Borghetto alle buste: per 20 concessioni balneari, 27 partecipanti

A Borghetto Santo Spirito si è chiusa la gara per 20 stabilimenti balneari. Le domande presentate sono state 27. Un numero che, letto senza pregiudizi, fa riflettere.

Per anni si è parlato di “corsa alle concessioni”, di folle di imprenditori pronte a contendersi ogni metro di spiaggia. E invece i numeri raccontano una realtà più sfumata. Ventisette candidature per venti concessioni significano, in media, poco più di un candidato per stabilimento. Non esattamente un assalto.

Questo può voler dire due cose.

La prima: forse non c’è tutta questa aspirazione a gestire uno stabilimento balneare. Perché dietro l’immagine estiva fatta di ombrelloni e cabine c’è un’attività complessa, che comporta responsabilità, normative stringenti, gestione del personale, sicurezza, manutenzioni, tasse e rischi d’impresa .

La seconda: il mercato reale è più ristretto di quanto si immagini. Per partecipare a una gara pubblica e, soprattutto, per gestire uno stabilimento balneare in modo sostenibile, serve una certa competenza. Non basta la disponibilità economica. Occorrono capacità organizzativa, conoscenza del settore, attenzione alle regole ambientali e demaniali, conoscenza del territorio.

Gestire uno stabilimento non è improvvisazione. È un mestiere che si impara nel tempo, spesso tramandato di generazione in generazione, o costruito con anni di lavoro sul campo.

Forse questi numeri ci aiutano a superare certe narrazioni semplicistiche. Il tema delle concessioni è complesso e merita analisi lucide. I dati di Borghetto ci dicono che il settore balneare è un comparto che richiede esperienza.

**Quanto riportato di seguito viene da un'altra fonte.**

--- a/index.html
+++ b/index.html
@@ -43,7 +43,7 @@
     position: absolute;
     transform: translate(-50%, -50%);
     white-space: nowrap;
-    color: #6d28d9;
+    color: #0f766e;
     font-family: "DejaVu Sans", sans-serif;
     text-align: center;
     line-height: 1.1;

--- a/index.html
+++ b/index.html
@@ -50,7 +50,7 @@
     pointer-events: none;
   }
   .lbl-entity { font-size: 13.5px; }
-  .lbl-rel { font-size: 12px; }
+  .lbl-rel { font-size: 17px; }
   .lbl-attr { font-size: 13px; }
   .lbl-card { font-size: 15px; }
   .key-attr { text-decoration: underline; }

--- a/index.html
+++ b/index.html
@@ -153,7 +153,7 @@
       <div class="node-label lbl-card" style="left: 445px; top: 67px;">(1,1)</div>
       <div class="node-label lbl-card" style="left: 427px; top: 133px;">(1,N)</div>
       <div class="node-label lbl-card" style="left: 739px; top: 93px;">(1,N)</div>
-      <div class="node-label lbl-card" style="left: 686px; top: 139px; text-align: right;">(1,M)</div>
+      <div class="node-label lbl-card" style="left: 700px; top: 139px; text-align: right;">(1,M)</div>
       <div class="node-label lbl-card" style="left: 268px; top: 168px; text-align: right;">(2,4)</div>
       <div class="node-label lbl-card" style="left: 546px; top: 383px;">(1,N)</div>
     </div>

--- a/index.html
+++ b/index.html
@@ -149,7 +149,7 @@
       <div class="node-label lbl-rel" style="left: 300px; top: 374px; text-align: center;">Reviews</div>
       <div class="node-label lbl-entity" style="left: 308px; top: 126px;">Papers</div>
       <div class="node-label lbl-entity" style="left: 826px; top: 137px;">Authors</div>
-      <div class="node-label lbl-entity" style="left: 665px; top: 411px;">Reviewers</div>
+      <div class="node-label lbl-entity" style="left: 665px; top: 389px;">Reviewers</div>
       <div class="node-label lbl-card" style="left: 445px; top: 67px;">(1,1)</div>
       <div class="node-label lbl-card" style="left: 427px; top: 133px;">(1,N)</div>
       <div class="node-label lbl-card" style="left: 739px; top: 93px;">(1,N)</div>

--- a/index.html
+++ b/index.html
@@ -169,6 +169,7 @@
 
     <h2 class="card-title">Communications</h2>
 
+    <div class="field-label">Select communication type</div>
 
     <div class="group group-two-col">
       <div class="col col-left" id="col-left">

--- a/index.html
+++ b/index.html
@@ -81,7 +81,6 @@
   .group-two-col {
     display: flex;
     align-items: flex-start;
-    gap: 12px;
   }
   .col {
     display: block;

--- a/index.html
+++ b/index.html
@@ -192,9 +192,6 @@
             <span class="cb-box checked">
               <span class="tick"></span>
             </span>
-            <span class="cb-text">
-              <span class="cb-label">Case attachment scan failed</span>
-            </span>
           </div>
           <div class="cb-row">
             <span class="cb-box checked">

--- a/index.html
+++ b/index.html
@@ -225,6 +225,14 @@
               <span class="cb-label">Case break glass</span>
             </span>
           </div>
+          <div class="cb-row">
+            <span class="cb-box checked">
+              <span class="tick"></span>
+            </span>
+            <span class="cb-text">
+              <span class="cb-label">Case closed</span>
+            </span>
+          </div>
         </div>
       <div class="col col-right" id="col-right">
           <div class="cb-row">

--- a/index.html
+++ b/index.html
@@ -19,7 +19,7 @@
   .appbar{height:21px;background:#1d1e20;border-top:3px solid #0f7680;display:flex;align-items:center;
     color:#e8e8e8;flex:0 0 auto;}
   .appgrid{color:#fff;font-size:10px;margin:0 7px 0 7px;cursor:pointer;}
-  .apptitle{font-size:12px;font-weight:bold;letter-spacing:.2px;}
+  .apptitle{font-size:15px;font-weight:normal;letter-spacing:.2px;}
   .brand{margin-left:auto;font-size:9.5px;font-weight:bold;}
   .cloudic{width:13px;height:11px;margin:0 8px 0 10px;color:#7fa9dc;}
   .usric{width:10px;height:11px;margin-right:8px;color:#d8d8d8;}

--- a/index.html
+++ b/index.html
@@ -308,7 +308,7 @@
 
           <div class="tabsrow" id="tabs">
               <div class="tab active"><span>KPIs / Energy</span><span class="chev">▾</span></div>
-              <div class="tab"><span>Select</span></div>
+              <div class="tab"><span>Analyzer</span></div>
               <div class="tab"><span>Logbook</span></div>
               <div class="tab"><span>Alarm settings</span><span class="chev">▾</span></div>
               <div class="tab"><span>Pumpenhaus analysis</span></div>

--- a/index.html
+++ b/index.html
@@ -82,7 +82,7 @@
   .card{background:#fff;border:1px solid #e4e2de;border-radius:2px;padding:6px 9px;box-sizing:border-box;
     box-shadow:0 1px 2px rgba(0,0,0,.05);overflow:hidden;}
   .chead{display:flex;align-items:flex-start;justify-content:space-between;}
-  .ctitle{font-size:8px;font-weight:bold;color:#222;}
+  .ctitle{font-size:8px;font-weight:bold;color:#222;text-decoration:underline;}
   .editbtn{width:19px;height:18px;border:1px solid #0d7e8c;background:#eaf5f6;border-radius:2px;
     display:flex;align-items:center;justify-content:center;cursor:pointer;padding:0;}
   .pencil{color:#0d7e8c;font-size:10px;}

E quando il mercato è selettivo, non sempre è un male: può significare che a restare sono (o a entrare sono) operatori preparati, consapevoli (speriamo) delle responsabilità che comporta lavorare su un bene pubblico prezioso come la nostra costa.

1 Commento

  1. Sarebbe interessante capire chi ha partecipato a queste aste, oltre ai tradizionali gestori. Da tempo si favoleggia di multinazionali, marchi sportivi, imprenditori edili, lavatrici mafiose ecc. ecc. Sarà interessante capire cosa scaturirà dagli assegnamenti. Bisogna anche tenere conto che forse, al momento almeno, Borghetto Santo Spirito sembrerebbe meno appetibile di Varazze, anche se la nostra città è in calo rapidissimo nella classifica delle città turistiche del savonese. Credo che ogni città farà storia a parte, in base alle sue opportunità di sviluppo ed ai progetti urbanistici in cantiere. E la domanda di base è: Varazze è ancora appetibile per un accorto investitore? La città ha un progetto di sviluppo futuro, o si sta intervenendo un pò a caso, qua e là, senza una vera visione urbanistica globale?